(Data extracted from a collection)
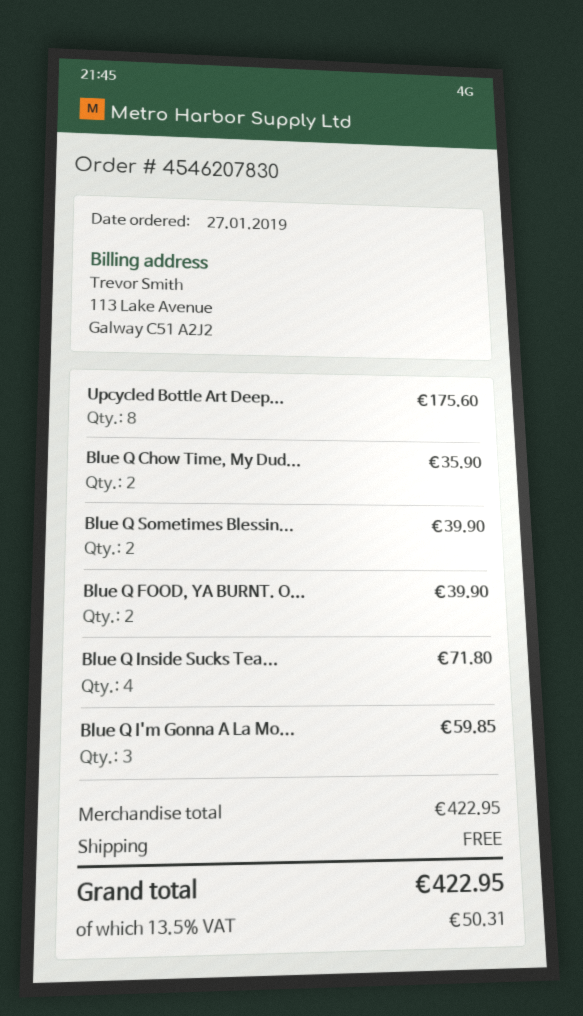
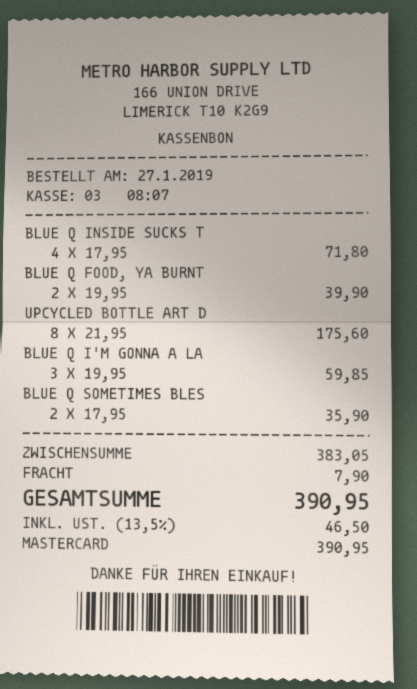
Blue Q Chow Time, My Dud...: 2 for 35.90 -> none
Blue Q Sometimes Blessin...: 2 for 39.90 -> 2 for 35.90
subtotal: 422.95 -> 383.05
shipping: 0.00 -> 7.90
tax: 13.5% = 50.31 -> 13.5% = 46.50
total: 422.95 -> 390.95

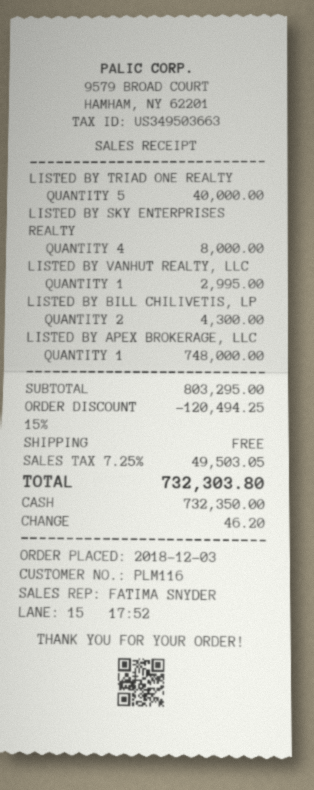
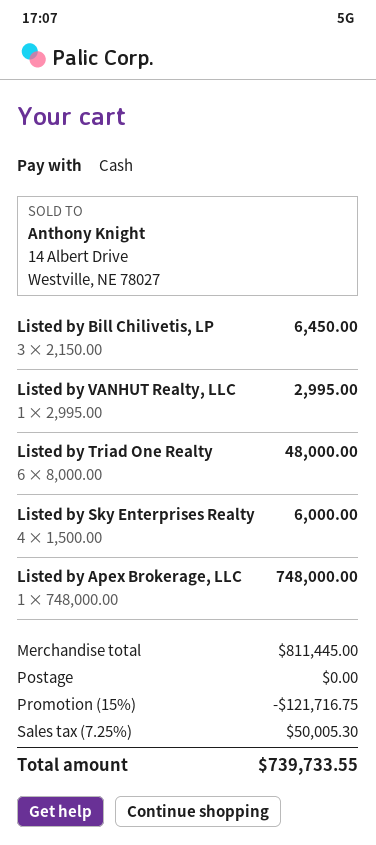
LISTED BY TRIAD ONE REALTY: 5 for 40000.00 -> 6 for 48000.00
LISTED BY SKY ENTERPRISES REALTY: 4 for 8000.00 -> 4 for 6000.00
LISTED BY BILL CHILIVETIS, LP: 2 for 4300.00 -> 3 for 6450.00
subtotal: 803295.00 -> 811445.00
discount: 15% = 120494.25 -> 15% = 121716.75
tax: 7.25% = 49503.05 -> 7.25% = 50005.30
total: 732303.80 -> 739733.55

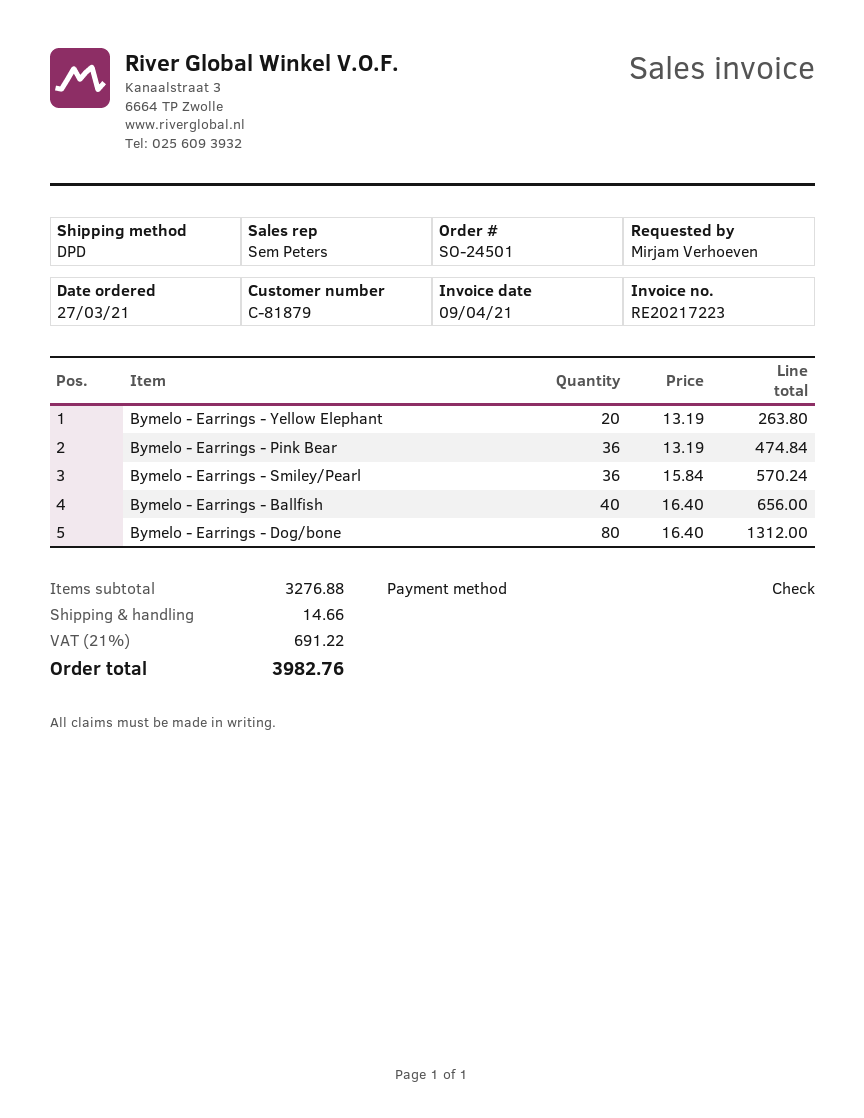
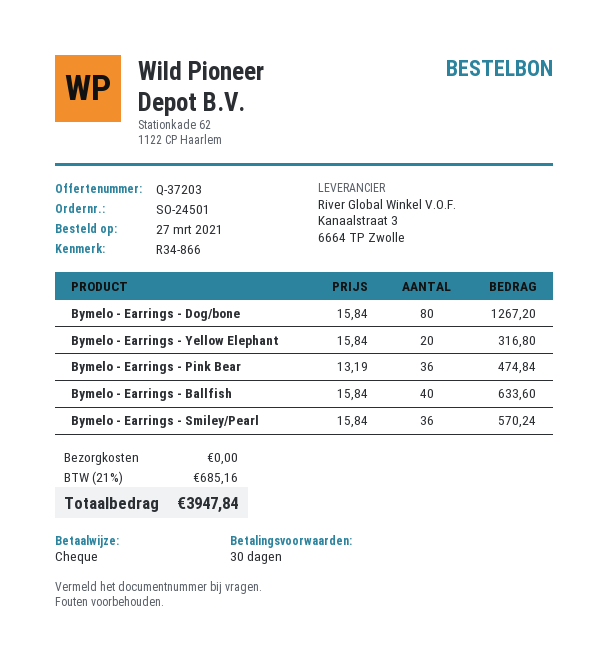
Bymelo - Earrings - Yellow Elephant: 20 x 13.19 = 263.80 -> 20 x 15.84 = 316.80
Bymelo - Earrings - Ballfish: 40 x 16.40 = 656.00 -> 40 x 15.84 = 633.60
Bymelo - Earrings - Dog/bone: 80 x 16.40 = 1312.00 -> 80 x 15.84 = 1267.20
shipping: 14.66 -> 0.00
tax: 21% = 691.22 -> 21% = 685.16
total: 3982.76 -> 3947.84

**Assignment**
Repeat exactly the lines from the one containing "total: 732303.80 -> 739733.55" to the last line of the records above, including both, and leave out any pictures.

**Solution to this task**
total: 732303.80 -> 739733.55

Bymelo - Earrings - Yellow Elephant: 20 x 13.19 = 263.80 -> 20 x 15.84 = 316.80
Bymelo - Earrings - Ballfish: 40 x 16.40 = 656.00 -> 40 x 15.84 = 633.60
Bymelo - Earrings - Dog/bone: 80 x 16.40 = 1312.00 -> 80 x 15.84 = 1267.20
shipping: 14.66 -> 0.00
tax: 21% = 691.22 -> 21% = 685.16
total: 3982.76 -> 3947.84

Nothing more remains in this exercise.